In Frankreich haben sich die Milchbauern mit den Molkereien auf einen Milchpreis geeinigt, den sie Jahresablauf durchschnittlich erreichen wollen. 28 Cent wird der Richtpreis sein. Auf der 4. Handelsblatt Jahrestagung der Agrar- und Ernährungswirtschaft in Berlin forderte Gerd Sonnleitner, Präsident des Deutschen Bauernverbandes, für Deutschland ein vergleichbares Modell und hat Bundeslandwirtschaftsministerin Ilse Aigner und Wirtschaftsminister Guttenberg angeschrieben, den Weg dafür frei zu machen. Derzeit gebe es noch kartellrechtliche Bedenken für eine vergleichbare Einigung.
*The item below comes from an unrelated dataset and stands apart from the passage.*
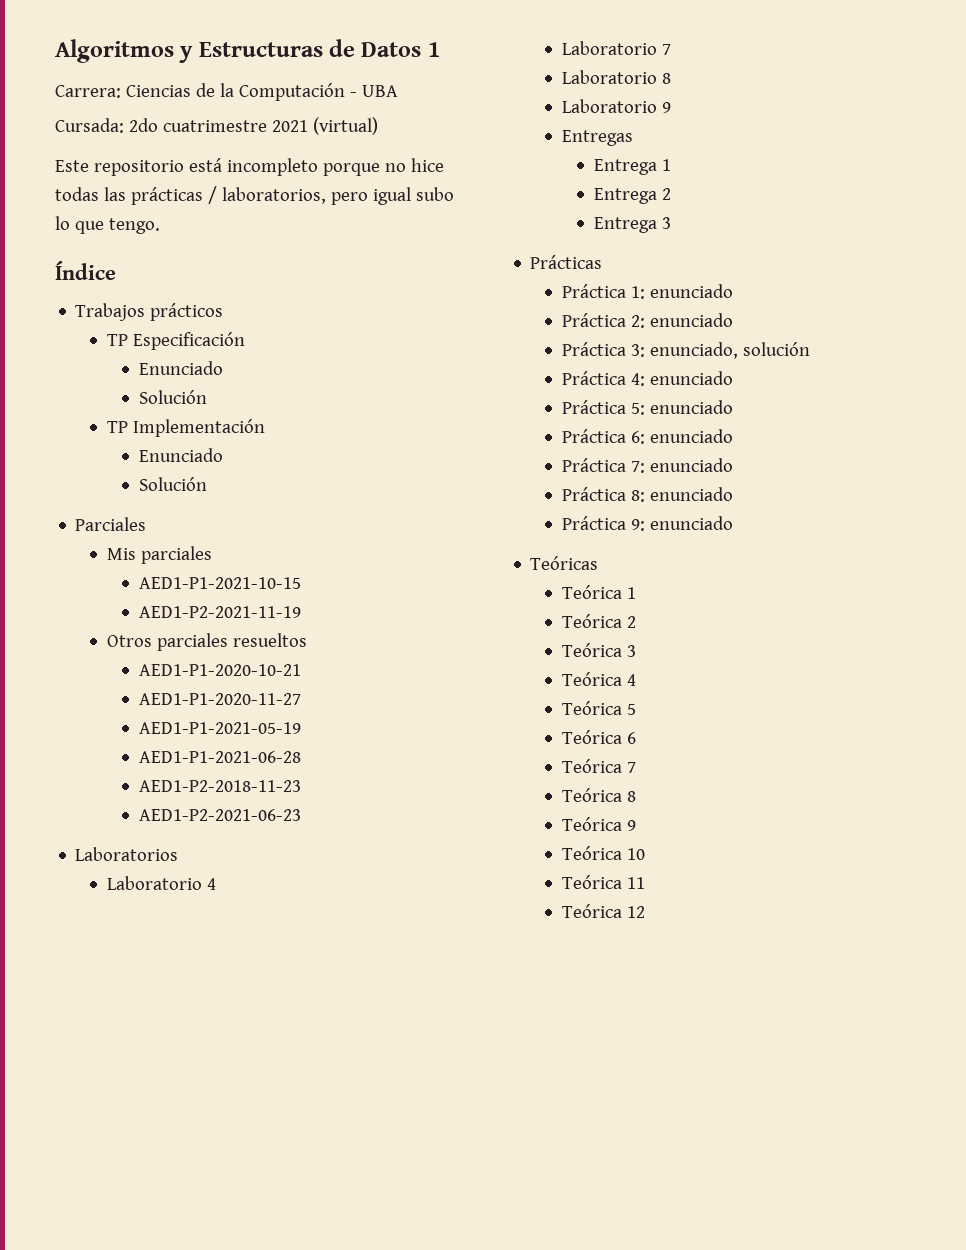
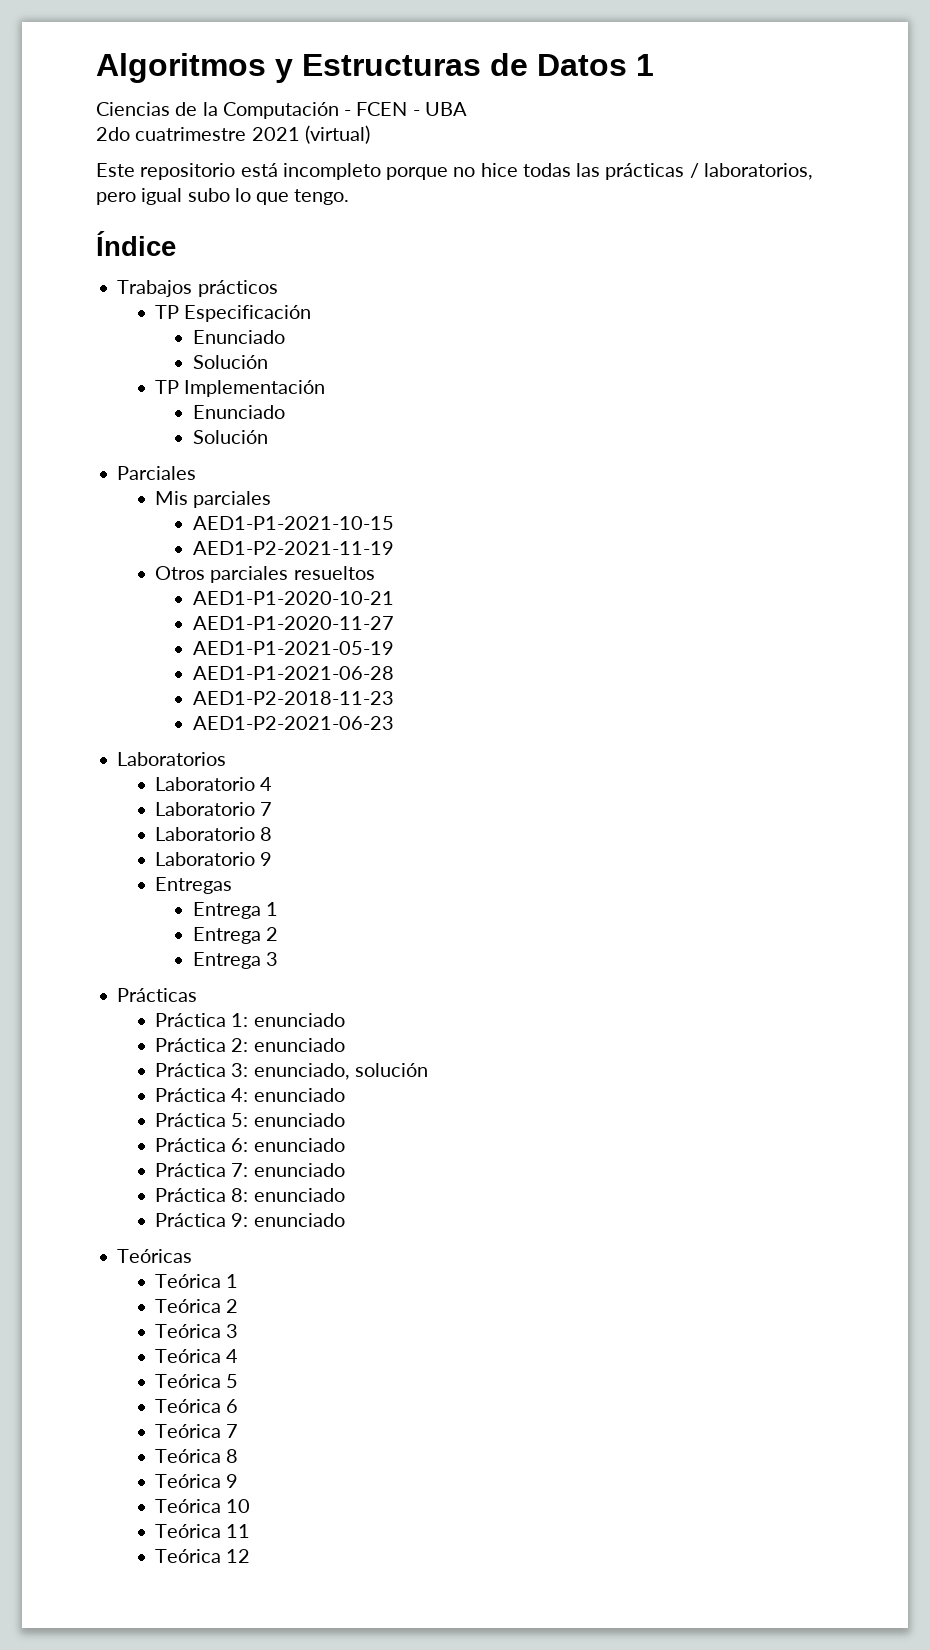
[55,85,121,98] Carrera: -> (654, 65) none
(357, 94) none -> [356,102,420,116] FCEN -
[55,118,124,133] Cursada: -> (467, 109) none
Gerd SonnleitnerMolkereien müssen sich rühren
Seit 1992 sei das Ende der Milchquote vorhersehbar gewesen, doch die Molkereien haben sich seitdem nicht für den Ausstieg vorbereitet, klagte Sonnleitner. Derzeit werde die Marktorientierung der Gemeinsamen Agrarpolitik in Frage gestellt, doch gebe es kein zurück mehr. Stattdessen seine die Bauern zerstritten. Die einen wollen eine Marktordnung, die anderen den Wettbewerb akzeptieren. Die Bauern seien gegenüber ihren Molkereinen misstrauisch. Die Eigenkapitaldecke sei zu dünn und wenn eine Molkerei sich auf die Käseproduktion spezialisiert hat, bringe sie überschüssige Milch zu jedem Preis auf dem Trinkmilchmarkt unter und verderbe dort die Preise. Zudem reagierten die Molkereien mit einem „Unterbietungswettbewerb“ auf die Nachfragekonzentration des Lebensmittelhandels. Die Molkereien würden lediglich mit dem Satz „Wir haben zu viel Milch“ reagieren. Sonnleitner vermisst Konzepte und Pläne in der Branche. Weder Ilse Aigner noch EU-Kommissarin Fischer Boel könnten das Fehlverhalten ausgleichen. „Niemand soll sich hinter der Quote verstecken, wir sind für den Markt selbst verantwortlich“, sagte Sonnleitner.
Im Schweinefleischbereich hat Deutschland Dänemark überholt und ist jetzt der größte Anbieter in Europa. Im Milchbereich könnte sich eine vergleichbare Erfolgsgeschichte verbergen.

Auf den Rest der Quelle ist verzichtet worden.